Для наших с мужем отношений это время оказалось поворотным. Для моих отношений со своей душой – тоже. И эти процессы медленно, но верно принялись набирать обороты. Ключевое событие, о котором здесь рассказываю, произошло года через два после достопамятного ремонта.
Помню, что сидела в кресле посреди комнаты, а муж стоял передо мной. На самом деле, он все время двигался, а я следила глазами за его перемещением. Не помню, за что он меня в тот раз ругал, но его слова и волны бешеной нервной энергии летели в меня, как камни. Становилось все больнее, все тяжелее – эта психическая боль была хуже любой физической. Когда судорога боли окончательно сковала тело, и стало трудно дышать, все вдруг прекратилось. Видимо, есть какой-то порог для такого состояния. Во всяком случае, для меня это было так.
Довольно быстро осознала, что вишу в левом углу потолка, пребывая в блаженстве абсолютного покоя. Увидела всю картинку сверху. Там внизу в кресле неподвижно сидело мое сжавшееся тело, а тело мужа как-то странно синкопами дергалось, перемещаясь вокруг моего. Они там оба страшно нервничали, переживая что-то, до чего мне тут не было никакого дела. Было хорошо и ясно, совсем не страшно. Я отдыхала в моем укрытии. Да, понятно, моя душа для того и вырвалась из тела, чтобы отдохнуть, потому что не могла больше вынести этого кошмарного напряжения. Все правильно. И все нормально. Хотя немного странно…

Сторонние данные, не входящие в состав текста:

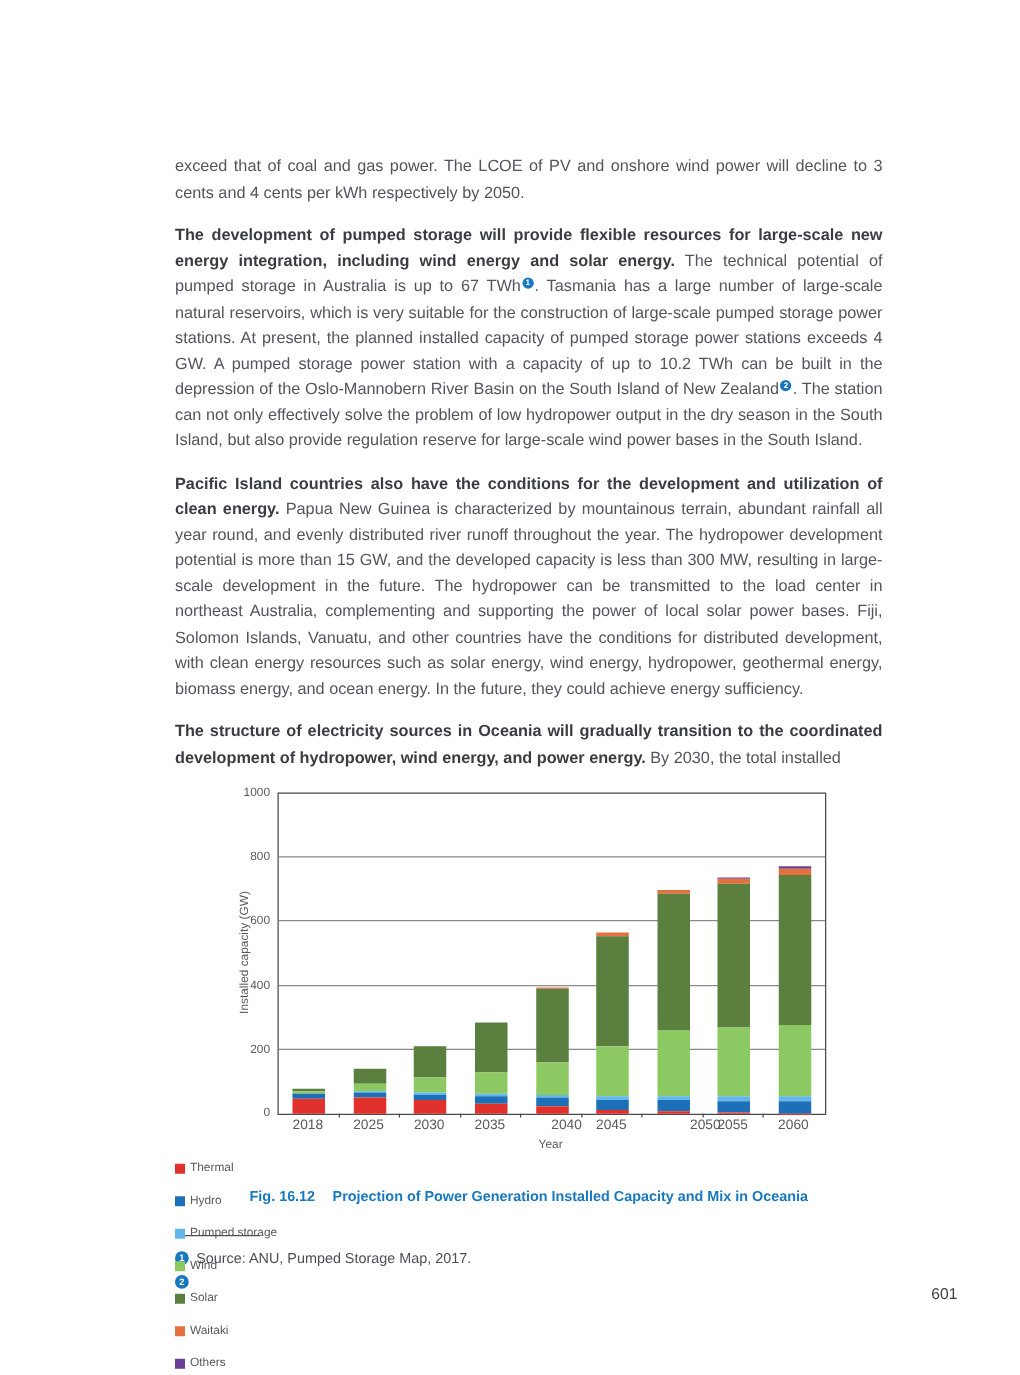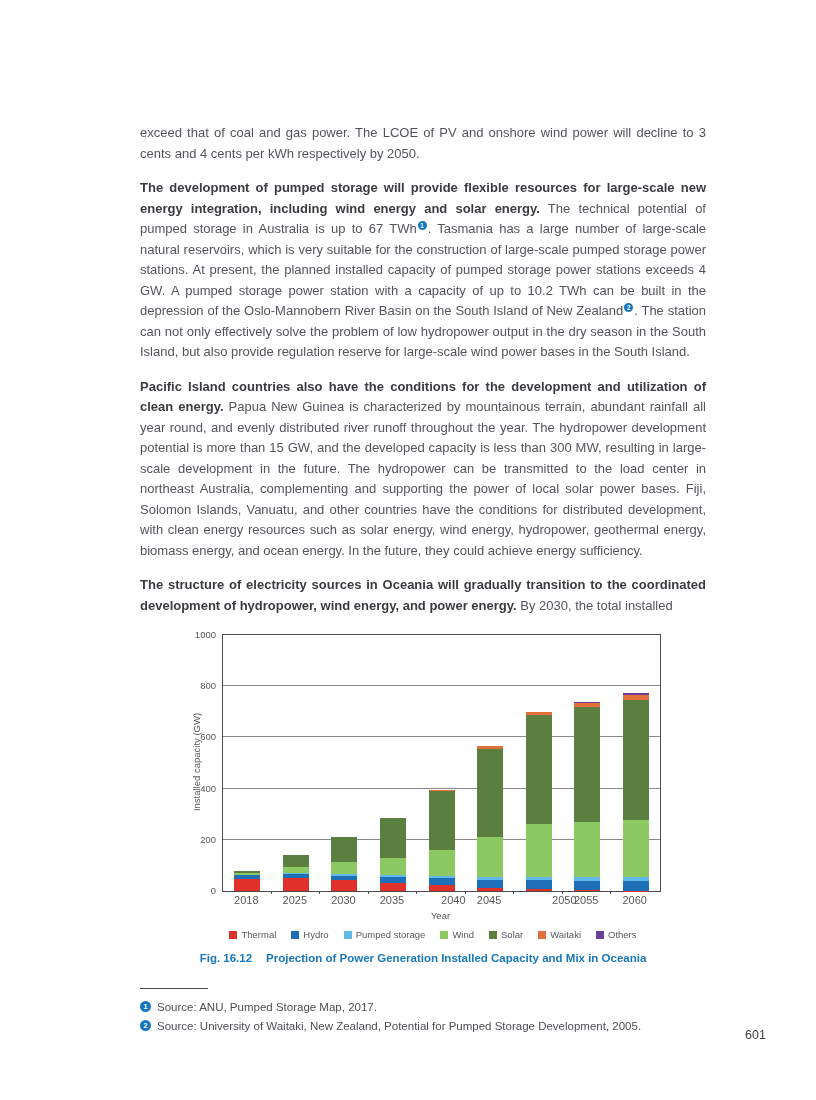"Thermal" .legend { flex-direction: none -> column; left: 10px -> 0 }
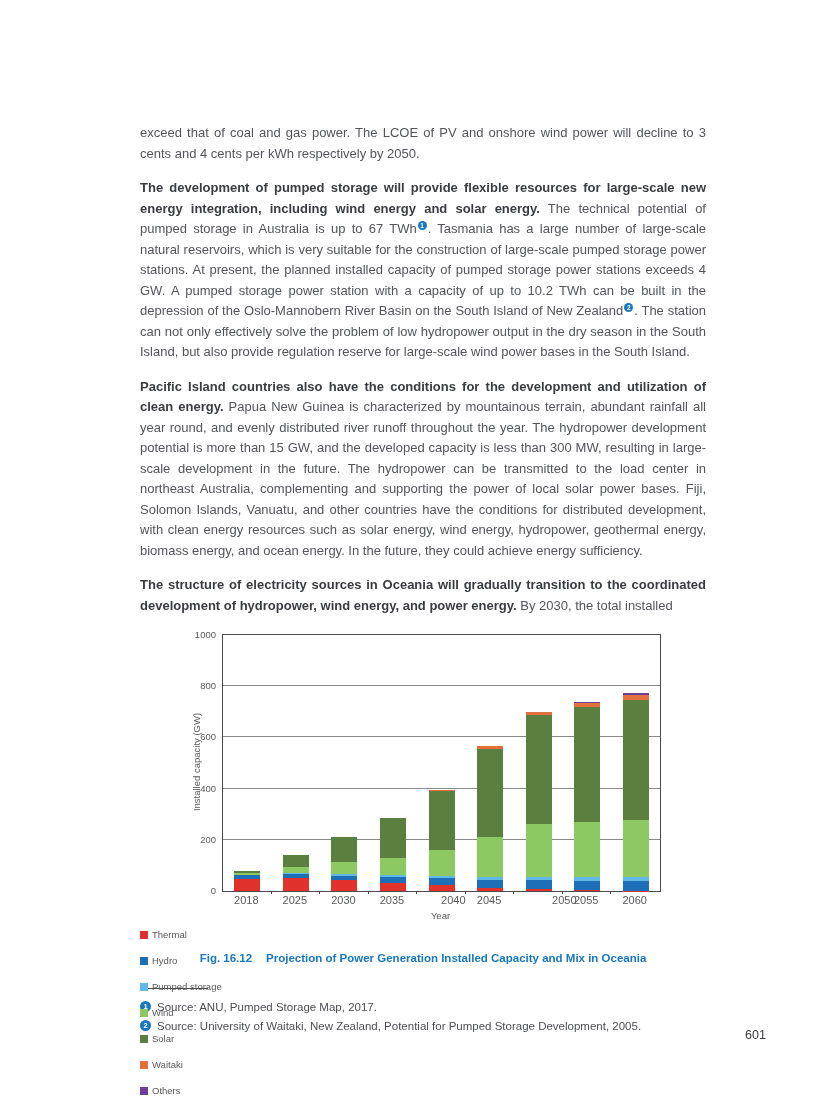"Source: University of Waitaki, New" span { html: <span>Source: University of Waitaki, New Zealand, Potential for Pumped Storage Development, 2005.</span> -> none }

Не знаю, сколько это длилось. Момента возвращения в тело не помню.
После этого происшествия основательно заболела. То есть физически сильно страдала и болела еще в течение года, а в психической жизни наступил перелом. Сначала глубокая депрессия: нежелание жить, страх открытых окон, в которые хочется выпасть, попытки самолечения, которые мой врач потом назвал «латентным самоубийством». Но, видимо, тогда же открылся какой-то новый информационный канал, потому что мне в голову стали приходить мысли, совершенно неожиданные для меня прежней.